---- The input

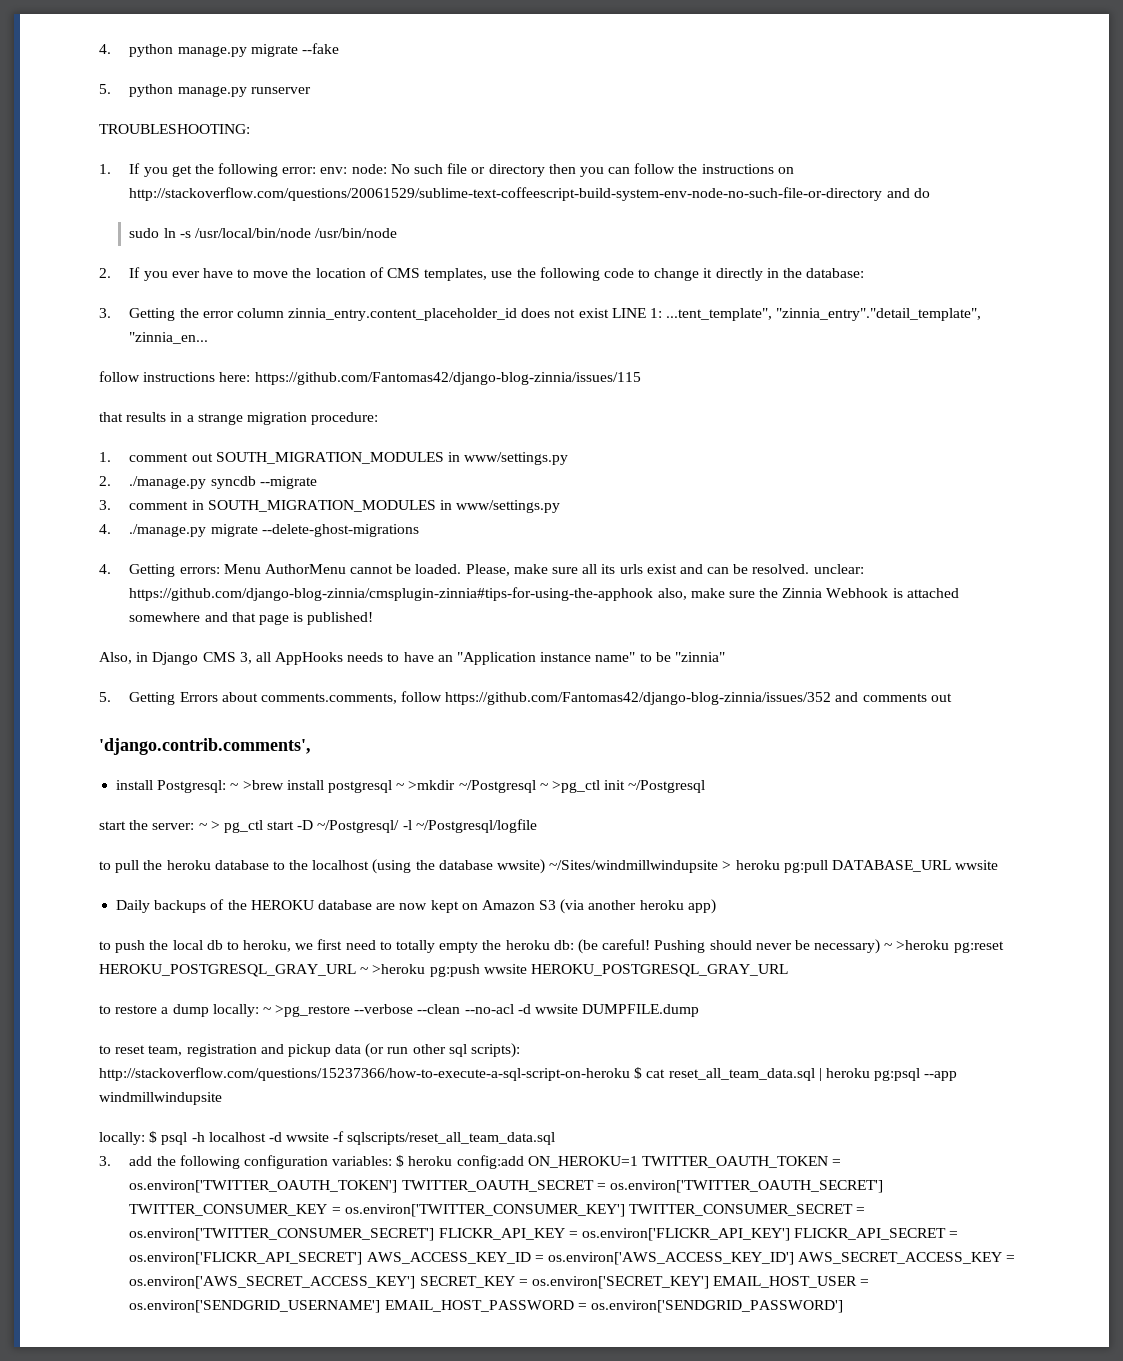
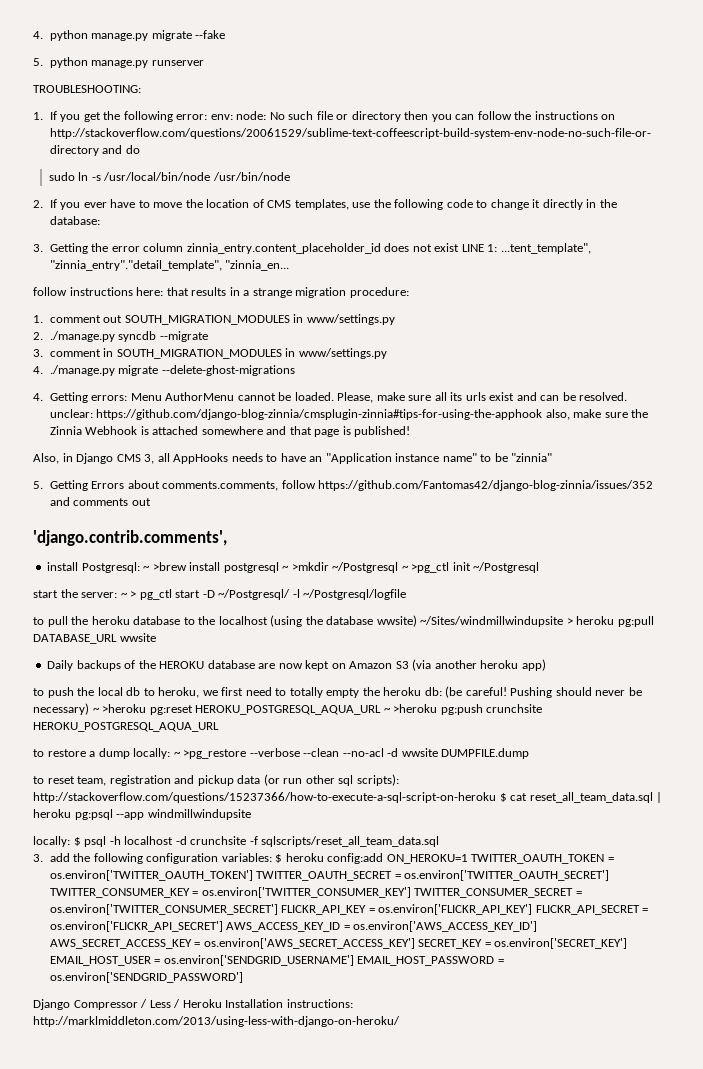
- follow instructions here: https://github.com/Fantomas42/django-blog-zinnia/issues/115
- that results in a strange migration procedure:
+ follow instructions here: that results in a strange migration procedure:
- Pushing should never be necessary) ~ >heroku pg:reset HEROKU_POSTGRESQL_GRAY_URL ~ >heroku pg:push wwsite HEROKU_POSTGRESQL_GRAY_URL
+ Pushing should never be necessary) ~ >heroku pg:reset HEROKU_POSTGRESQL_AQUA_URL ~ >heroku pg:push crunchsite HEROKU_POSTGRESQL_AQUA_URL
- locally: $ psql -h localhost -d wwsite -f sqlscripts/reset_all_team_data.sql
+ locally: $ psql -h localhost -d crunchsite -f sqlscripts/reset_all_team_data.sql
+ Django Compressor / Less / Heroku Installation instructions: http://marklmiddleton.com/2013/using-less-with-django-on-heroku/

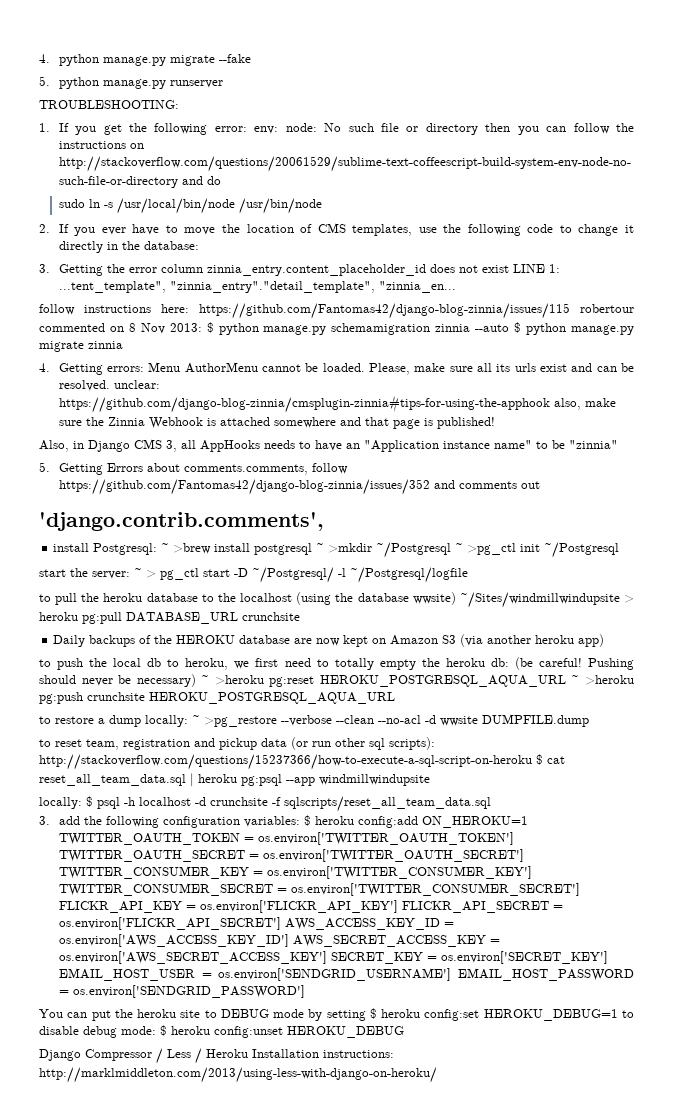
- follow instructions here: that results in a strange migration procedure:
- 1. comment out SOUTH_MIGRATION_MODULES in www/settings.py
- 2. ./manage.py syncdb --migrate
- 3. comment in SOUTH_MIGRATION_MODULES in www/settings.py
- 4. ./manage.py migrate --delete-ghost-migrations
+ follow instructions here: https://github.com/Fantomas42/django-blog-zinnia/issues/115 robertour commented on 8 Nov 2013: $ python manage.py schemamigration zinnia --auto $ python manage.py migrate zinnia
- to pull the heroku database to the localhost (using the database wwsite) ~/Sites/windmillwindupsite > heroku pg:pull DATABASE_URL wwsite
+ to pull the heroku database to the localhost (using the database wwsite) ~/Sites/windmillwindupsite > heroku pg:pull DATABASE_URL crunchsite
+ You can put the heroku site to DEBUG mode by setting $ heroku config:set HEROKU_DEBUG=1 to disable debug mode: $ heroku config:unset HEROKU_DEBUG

--------

### Problem details
Without the pictures, print the records in full, exactly as they appear.

### Response for this exercise
- follow instructions here: https://github.com/Fantomas42/django-blog-zinnia/issues/115
- that results in a strange migration procedure:
+ follow instructions here: that results in a strange migration procedure:
- Pushing should never be necessary) ~ >heroku pg:reset HEROKU_POSTGRESQL_GRAY_URL ~ >heroku pg:push wwsite HEROKU_POSTGRESQL_GRAY_URL
+ Pushing should never be necessary) ~ >heroku pg:reset HEROKU_POSTGRESQL_AQUA_URL ~ >heroku pg:push crunchsite HEROKU_POSTGRESQL_AQUA_URL
- locally: $ psql -h localhost -d wwsite -f sqlscripts/reset_all_team_data.sql
+ locally: $ psql -h localhost -d crunchsite -f sqlscripts/reset_all_team_data.sql
+ Django Compressor / Less / Heroku Installation instructions: http://marklmiddleton.com/2013/using-less-with-django-on-heroku/

- follow instructions here: that results in a strange migration procedure:
- 1. comment out SOUTH_MIGRATION_MODULES in www/settings.py
- 2. ./manage.py syncdb --migrate
- 3. comment in SOUTH_MIGRATION_MODULES in www/settings.py
- 4. ./manage.py migrate --delete-ghost-migrations
+ follow instructions here: https://github.com/Fantomas42/django-blog-zinnia/issues/115 robertour commented on 8 Nov 2013: $ python manage.py schemamigration zinnia --auto $ python manage.py migrate zinnia
- to pull the heroku database to the localhost (using the database wwsite) ~/Sites/windmillwindupsite > heroku pg:pull DATABASE_URL wwsite
+ to pull the heroku database to the localhost (using the database wwsite) ~/Sites/windmillwindupsite > heroku pg:pull DATABASE_URL crunchsite
+ You can put the heroku site to DEBUG mode by setting $ heroku config:set HEROKU_DEBUG=1 to disable debug mode: $ heroku config:unset HEROKU_DEBUG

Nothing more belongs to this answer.